[Action item] Where "STEERING" occurs in a line of the entries below, copy that line.
(Exercise data)
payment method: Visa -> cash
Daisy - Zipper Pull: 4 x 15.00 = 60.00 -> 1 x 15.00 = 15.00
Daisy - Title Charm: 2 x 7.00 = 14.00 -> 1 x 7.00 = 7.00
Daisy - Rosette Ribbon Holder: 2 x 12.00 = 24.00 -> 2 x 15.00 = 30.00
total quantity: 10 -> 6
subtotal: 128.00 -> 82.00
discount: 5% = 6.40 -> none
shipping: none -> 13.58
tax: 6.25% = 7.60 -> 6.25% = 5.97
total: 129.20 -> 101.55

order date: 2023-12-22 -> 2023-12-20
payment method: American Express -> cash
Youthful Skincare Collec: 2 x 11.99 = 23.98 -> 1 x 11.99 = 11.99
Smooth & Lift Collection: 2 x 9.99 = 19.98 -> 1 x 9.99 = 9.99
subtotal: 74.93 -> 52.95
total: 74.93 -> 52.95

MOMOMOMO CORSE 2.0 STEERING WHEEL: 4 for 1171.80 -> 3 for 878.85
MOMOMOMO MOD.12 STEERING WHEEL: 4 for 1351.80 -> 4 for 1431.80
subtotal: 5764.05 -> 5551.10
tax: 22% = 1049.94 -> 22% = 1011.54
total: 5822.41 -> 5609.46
(End Exercise data)
(Exercise data)
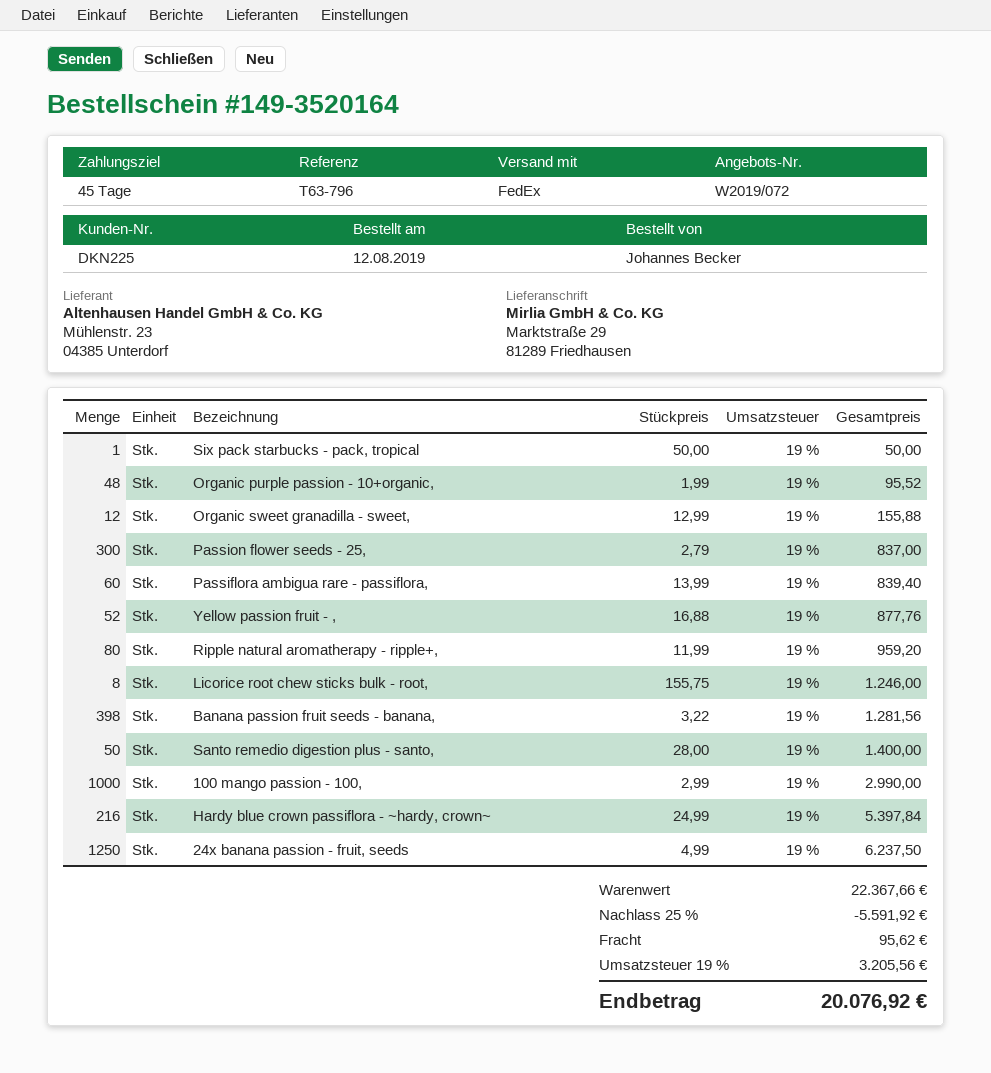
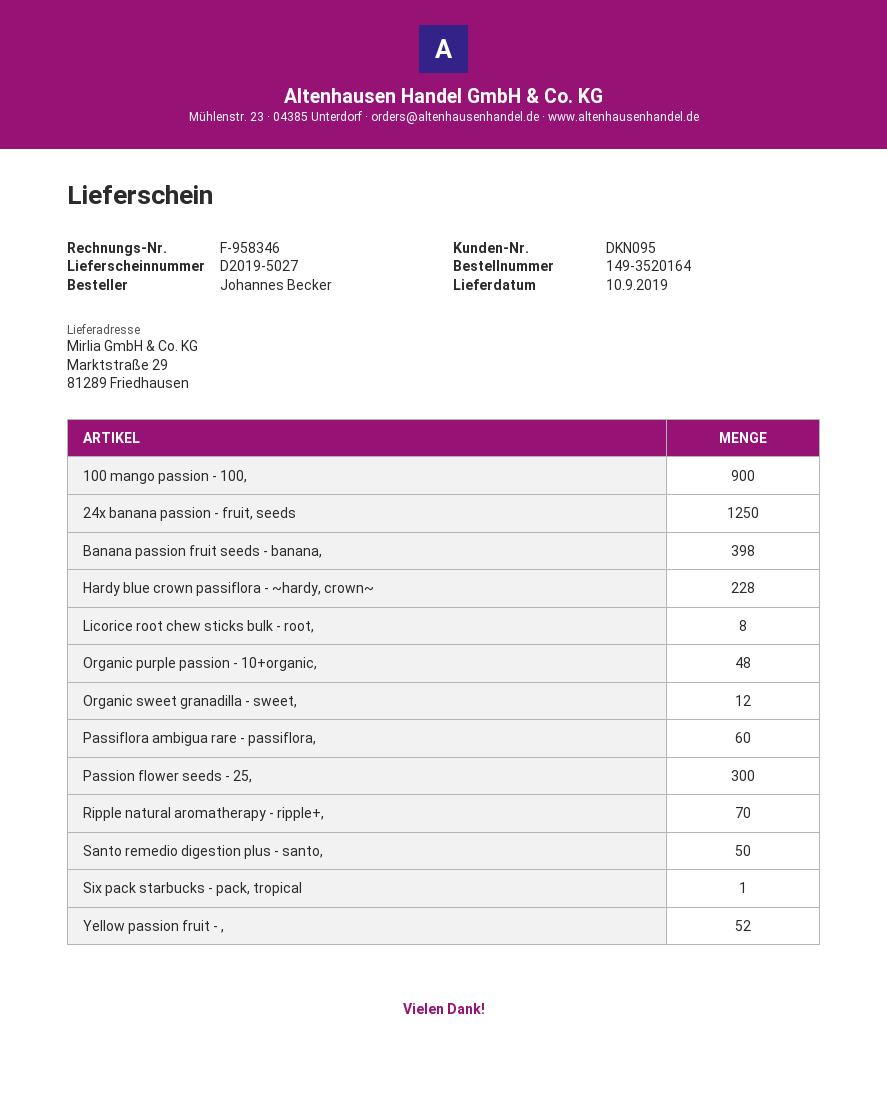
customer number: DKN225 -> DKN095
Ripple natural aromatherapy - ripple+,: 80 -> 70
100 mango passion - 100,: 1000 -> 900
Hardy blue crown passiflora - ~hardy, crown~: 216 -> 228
(End Exercise data)
(Exercise data)
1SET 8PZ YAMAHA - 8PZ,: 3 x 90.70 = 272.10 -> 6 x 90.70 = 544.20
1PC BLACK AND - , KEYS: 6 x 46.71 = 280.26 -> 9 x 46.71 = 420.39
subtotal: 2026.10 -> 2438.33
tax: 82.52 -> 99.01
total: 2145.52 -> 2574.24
(End Exercise data)
[Problem solution]
MOMOMOMO CORSE 2.0 STEERING WHEEL: 4 for 1171.80 -> 3 for 878.85
MOMOMOMO MOD.12 STEERING WHEEL: 4 for 1351.80 -> 4 for 1431.80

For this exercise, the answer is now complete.